Meraki UI includes over 200 responsive Tailwind CSS components for websites and landing pages to help you design with ease. With support for RTL languages and a sleek Dark Mode, it’s easy to customize your site to your brand’s tastes.
Every component adapts seamlessly across mobile, tablet, and desktop screen sizes.
All components ship with built-in dark mode variants ready to toggle on.
Components fully support right-to-left layouts for Arabic, Hebrew, and similar languages.
Use the components freely in personal and commercial projects under the MIT license.
A large collection covering common UI patterns for websites and landing pages.
Fully open source on GitHub with community contributions and transparent development.
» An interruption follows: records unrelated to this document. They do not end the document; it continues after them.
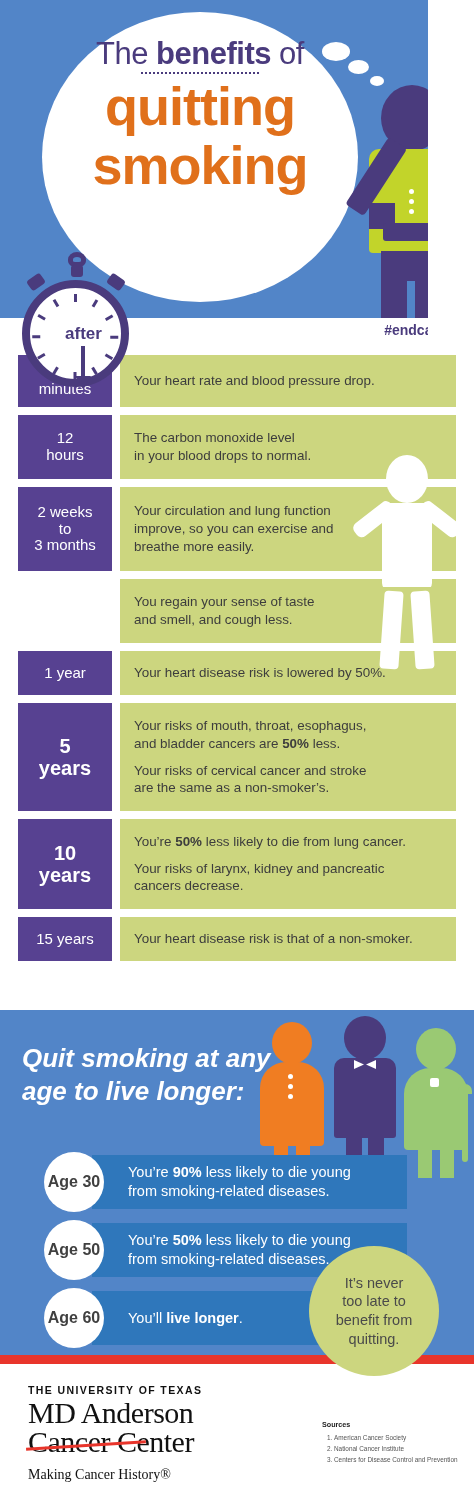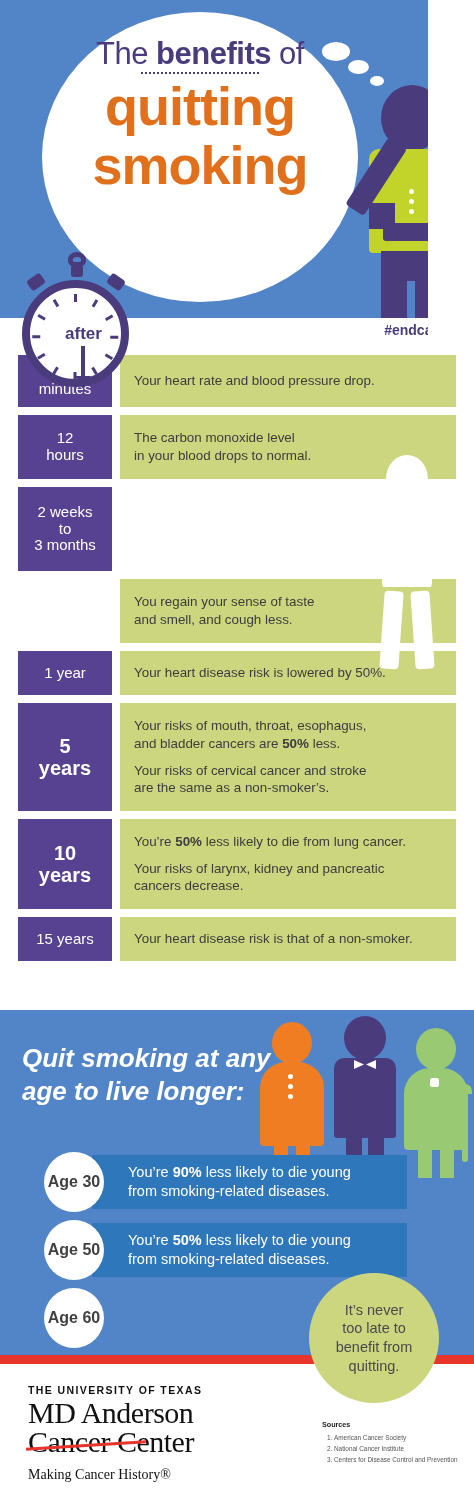--- a/index.html
+++ b/index.html
@@ -198,6 +198,9 @@
         <div class="lab" style="height: 84px;">
           <span>2 weeks<br>to<br>3 months</span>
         </div>
+        <div class="txt" style="height: 84px;">
+          <p>Your circulation and lung function<br>improve, so you can exercise and<br>breathe more easily.</p>
+        </div>
       </div>
       <div class="row" style="top: 234px; height: 64px;">
         <div class="txt" style="height: 64px;">

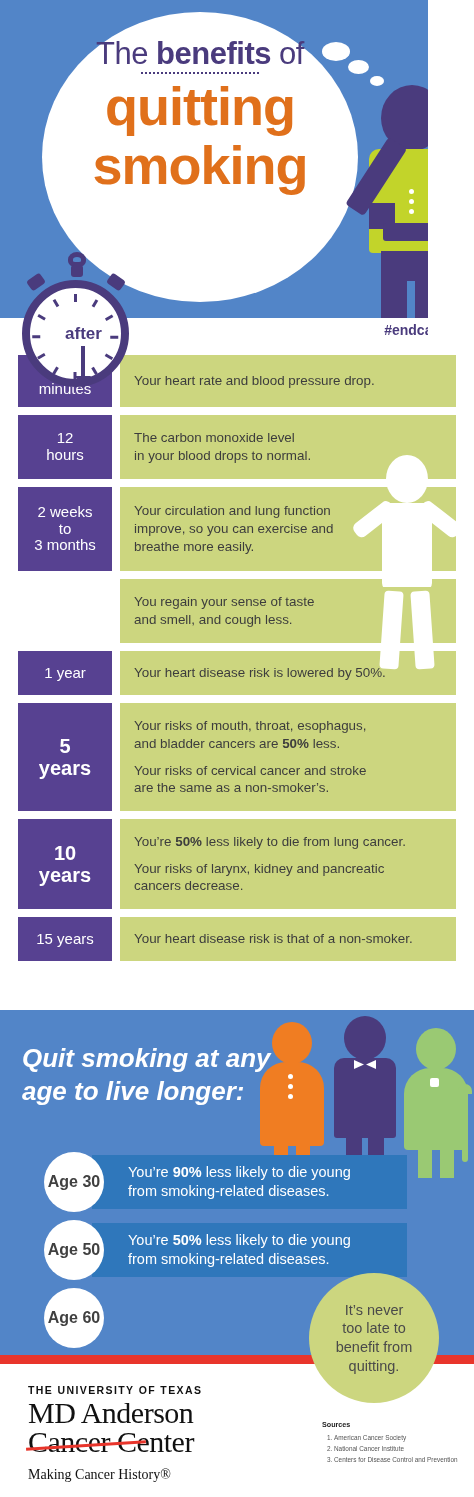--- a/index.html
+++ b/index.html
@@ -96,7 +96,7 @@
   .abar b{font-weight:700;}
   .abar p{margin:0;}
 
-  .never{position:absolute;left:309px;top:1273px;width:130px;height:130px;border-radius:50%;background:#ccd67f;
+  .never{position:absolute;left:309px;top:1246px;width:130px;height:130px;border-radius:50%;background:#ccd67f;
           display:flex;align-items:center;justify-content:center;text-align:center;color:#4a4a4a;
           font-size:14.5px;line-height:1.28;z-index:9;}
 

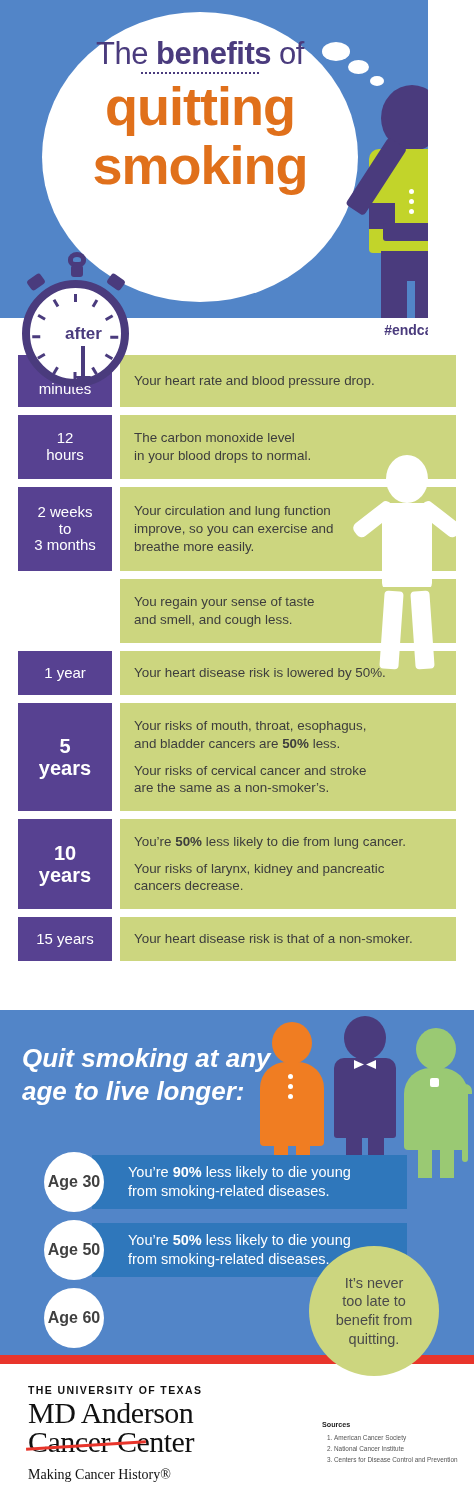--- a/index.html
+++ b/index.html
@@ -302,6 +302,9 @@
           <div class="acirc">Age 50</div>
         </div>
         <div class="arow" style="top: 281px;">
+          <div class="abar">
+            <p>You’ll <b>live longer</b>.</p>
+          </div>
           <div class="acirc">Age 60</div>
         </div>
       </div>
Components are built on modern Flexbox and CSS Grid for reliable, clean layouts.
Meraki UI offers a generous collection of over 200 ready-to-use Tailwind CSS components designed for building websites and landing pages. The library stands out with native support for right-to-left languages, making it a practical choice for teams building multilingual or region-specific sites. Every component includes dark mode variants out of the box, and layouts are built on Flexbox and CSS Grid for clean, predictable structure. Whether you're assembling a marketing page or prototyping a new product, the copy-paste workflow keeps things fast and friction-free.
Every component in the collection ships with a dark mode variant, so toggling between light and dark themes requires no extra work. The RTL support goes beyond simple text direction — layouts mirror correctly for languages that read right to left, which saves significant development time when localizing for regions like the Middle East or North Africa.
Components are written in plain HTML with Alpine.js handling interactive behavior where needed. There are no framework dependencies beyond that, so the components drop into any project that uses Tailwind CSS — whether that's a static site, a Laravel app, or a JavaScript framework setup. The lightweight approach means minimal overhead and easy integration with existing codebases.
Released under the MIT license, so the components are free to use in both personal and commercial projects without restrictions.